__Data supplied__
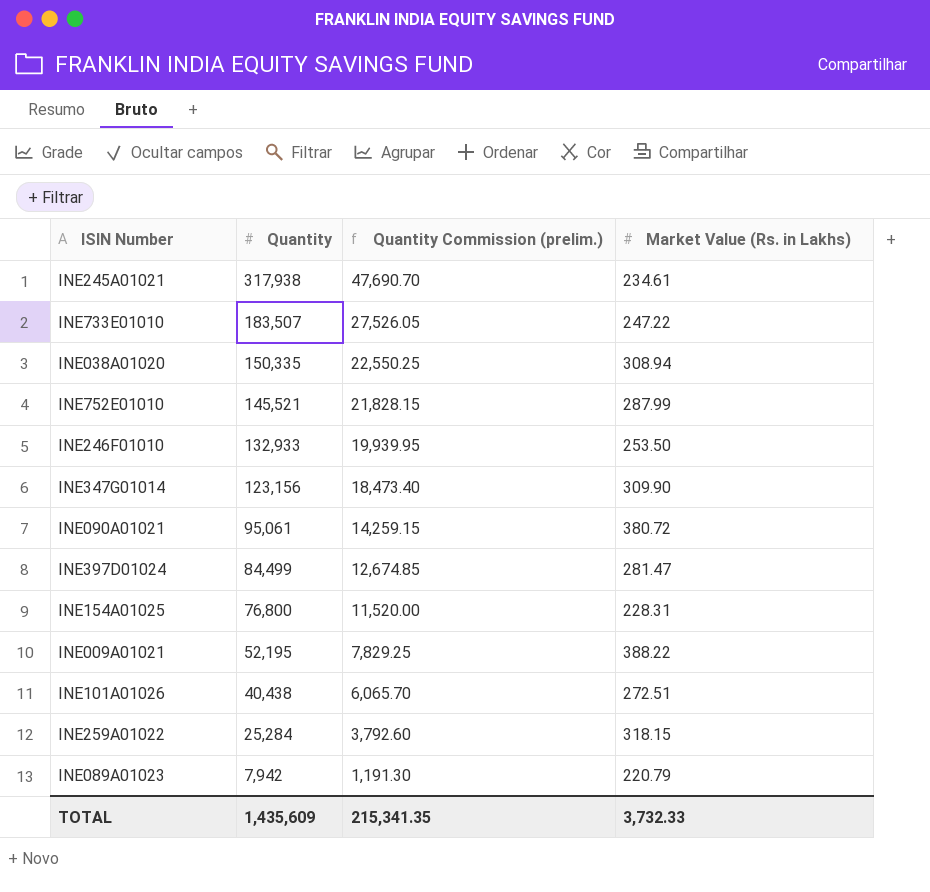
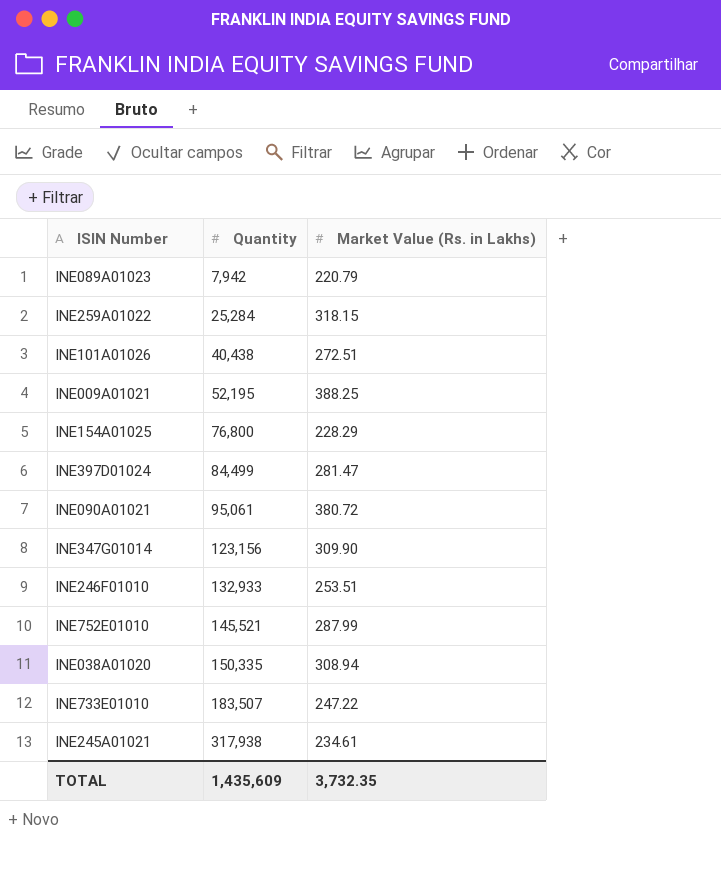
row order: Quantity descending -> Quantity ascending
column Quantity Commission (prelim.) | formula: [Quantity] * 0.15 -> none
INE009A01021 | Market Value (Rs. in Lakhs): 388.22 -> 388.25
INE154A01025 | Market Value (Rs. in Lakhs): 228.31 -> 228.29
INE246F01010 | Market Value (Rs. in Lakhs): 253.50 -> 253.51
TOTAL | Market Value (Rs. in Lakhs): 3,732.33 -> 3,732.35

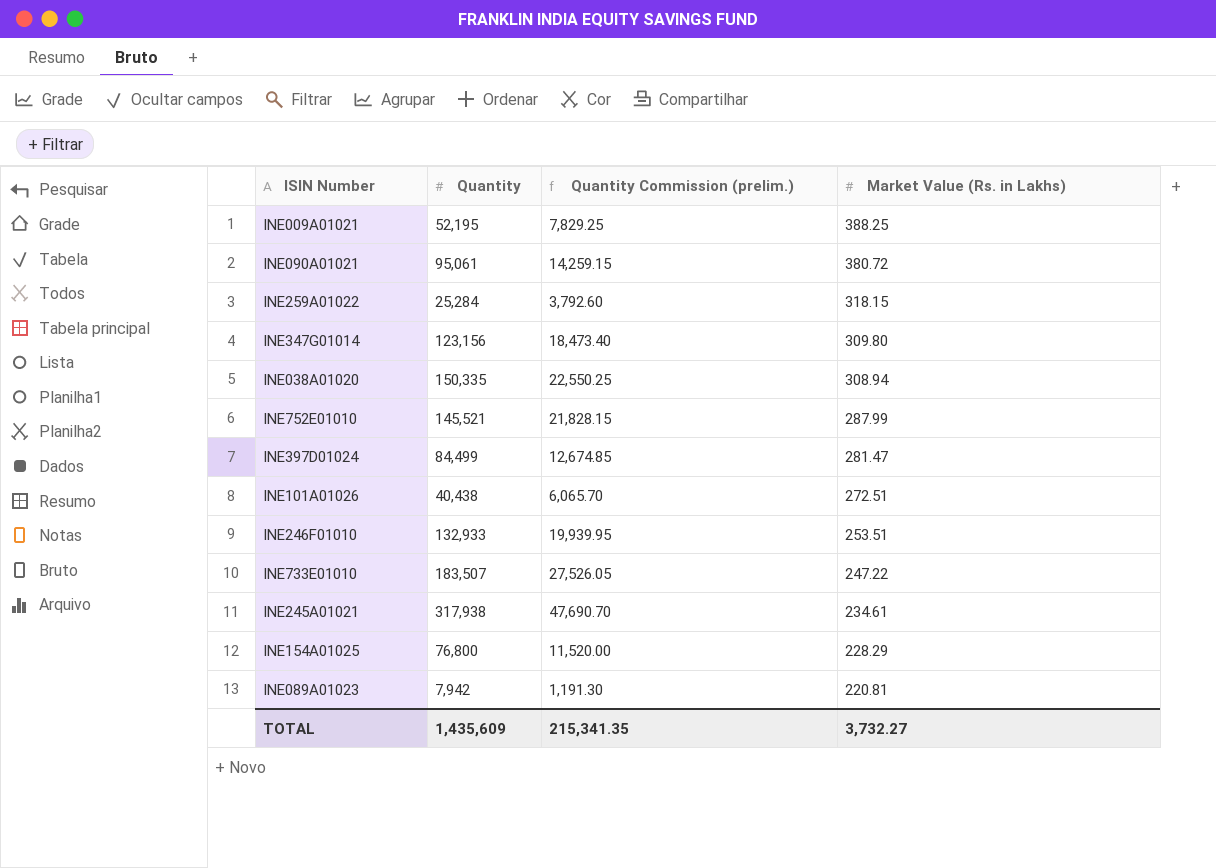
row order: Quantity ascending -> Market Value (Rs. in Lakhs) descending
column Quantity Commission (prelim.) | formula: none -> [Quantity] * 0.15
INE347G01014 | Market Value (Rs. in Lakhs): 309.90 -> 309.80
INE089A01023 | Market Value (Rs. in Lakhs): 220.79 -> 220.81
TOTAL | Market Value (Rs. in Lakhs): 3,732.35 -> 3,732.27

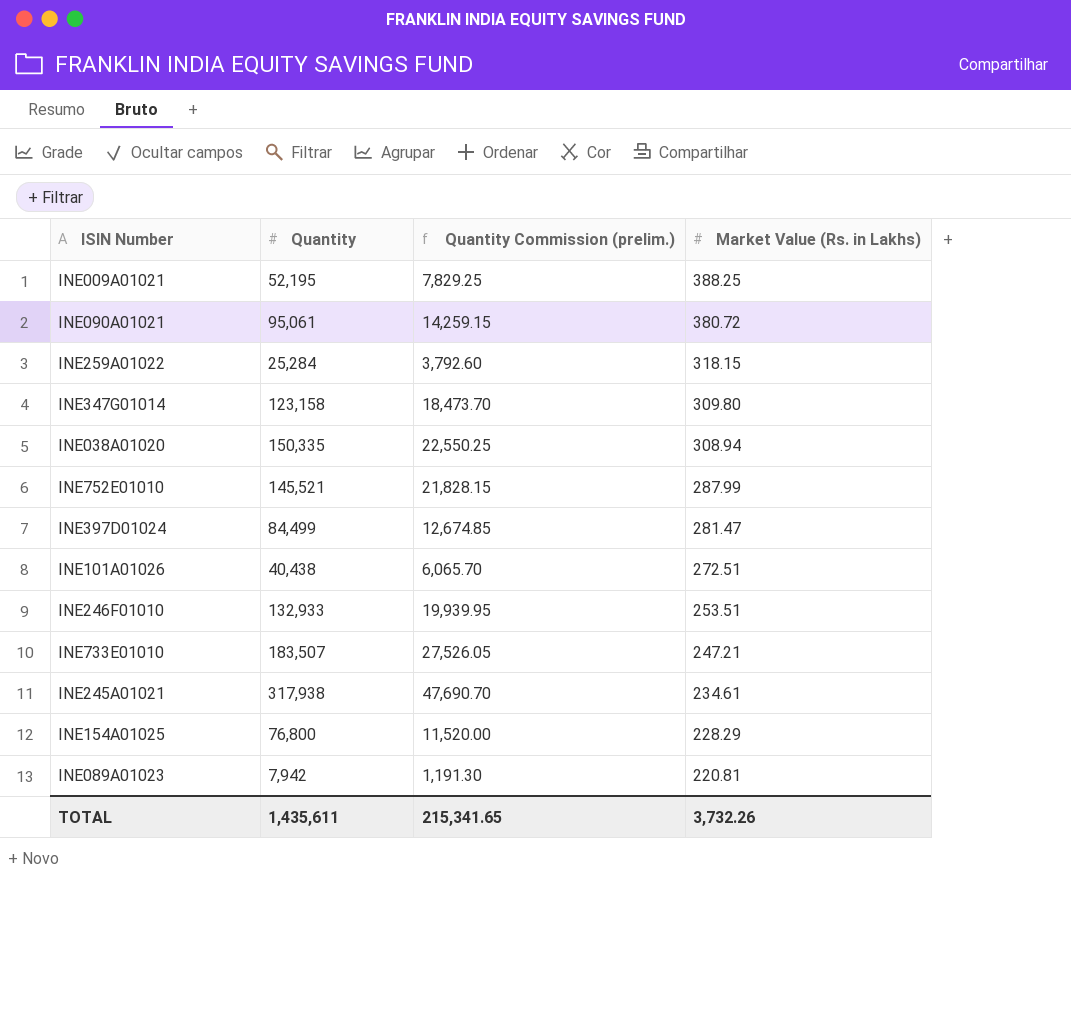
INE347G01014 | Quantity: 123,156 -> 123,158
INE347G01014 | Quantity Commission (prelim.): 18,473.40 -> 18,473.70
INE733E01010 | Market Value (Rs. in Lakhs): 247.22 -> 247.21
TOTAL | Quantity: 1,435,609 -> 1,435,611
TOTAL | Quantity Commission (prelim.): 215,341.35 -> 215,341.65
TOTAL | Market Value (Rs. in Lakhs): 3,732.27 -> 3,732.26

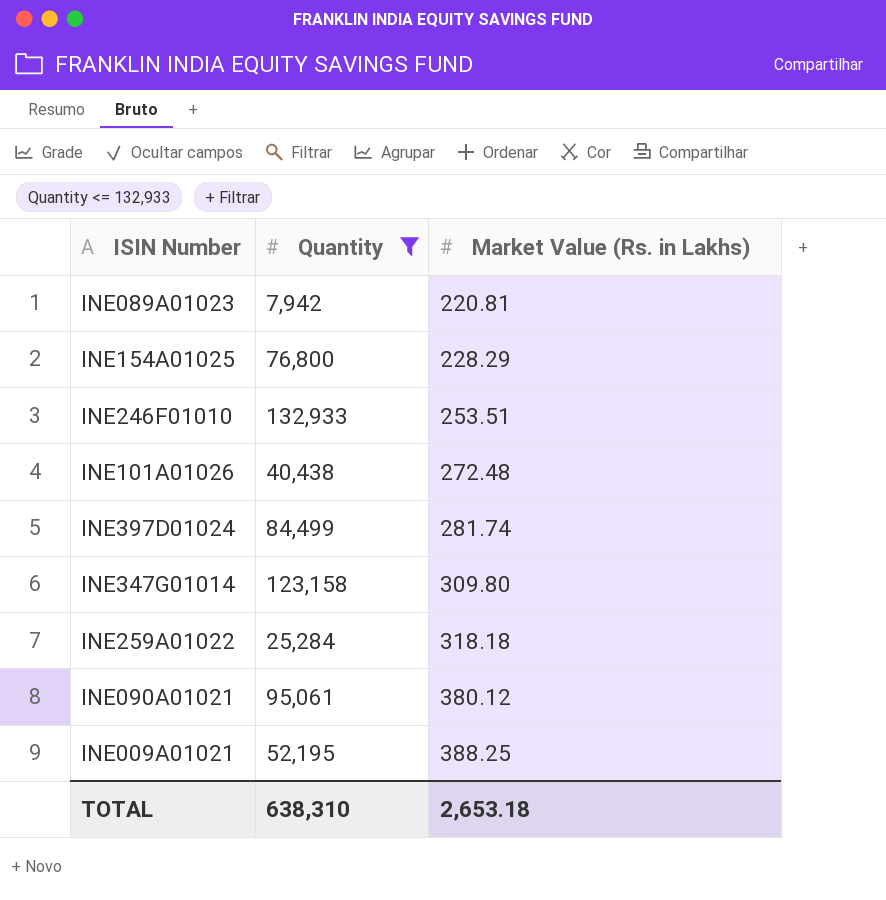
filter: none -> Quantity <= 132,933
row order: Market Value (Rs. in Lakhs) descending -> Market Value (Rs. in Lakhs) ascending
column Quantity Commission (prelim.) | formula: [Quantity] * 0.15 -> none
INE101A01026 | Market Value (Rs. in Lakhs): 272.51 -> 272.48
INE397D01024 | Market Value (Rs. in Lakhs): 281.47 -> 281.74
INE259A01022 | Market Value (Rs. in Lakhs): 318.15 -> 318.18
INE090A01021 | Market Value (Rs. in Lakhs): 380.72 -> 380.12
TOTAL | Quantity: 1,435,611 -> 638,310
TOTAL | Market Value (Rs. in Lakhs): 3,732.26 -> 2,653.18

__Directions for this task__
The data above, line by line: transcribe it exactly and drop the pictures.

__Answer to this task__
row order: Quantity descending -> Quantity ascending
column Quantity Commission (prelim.) | formula: [Quantity] * 0.15 -> none
INE009A01021 | Market Value (Rs. in Lakhs): 388.22 -> 388.25
INE154A01025 | Market Value (Rs. in Lakhs): 228.31 -> 228.29
INE246F01010 | Market Value (Rs. in Lakhs): 253.50 -> 253.51
TOTAL | Market Value (Rs. in Lakhs): 3,732.33 -> 3,732.35

row order: Quantity ascending -> Market Value (Rs. in Lakhs) descending
column Quantity Commission (prelim.) | formula: none -> [Quantity] * 0.15
INE347G01014 | Market Value (Rs. in Lakhs): 309.90 -> 309.80
INE089A01023 | Market Value (Rs. in Lakhs): 220.79 -> 220.81
TOTAL | Market Value (Rs. in Lakhs): 3,732.35 -> 3,732.27

INE347G01014 | Quantity: 123,156 -> 123,158
INE347G01014 | Quantity Commission (prelim.): 18,473.40 -> 18,473.70
INE733E01010 | Market Value (Rs. in Lakhs): 247.22 -> 247.21
TOTAL | Quantity: 1,435,609 -> 1,435,611
TOTAL | Quantity Commission (prelim.): 215,341.35 -> 215,341.65
TOTAL | Market Value (Rs. in Lakhs): 3,732.27 -> 3,732.26

filter: none -> Quantity <= 132,933
row order: Market Value (Rs. in Lakhs) descending -> Market Value (Rs. in Lakhs) ascending
column Quantity Commission (prelim.) | formula: [Quantity] * 0.15 -> none
INE101A01026 | Market Value (Rs. in Lakhs): 272.51 -> 272.48
INE397D01024 | Market Value (Rs. in Lakhs): 281.47 -> 281.74
INE259A01022 | Market Value (Rs. in Lakhs): 318.15 -> 318.18
INE090A01021 | Market Value (Rs. in Lakhs): 380.72 -> 380.12
TOTAL | Quantity: 1,435,611 -> 638,310
TOTAL | Market Value (Rs. in Lakhs): 3,732.26 -> 2,653.18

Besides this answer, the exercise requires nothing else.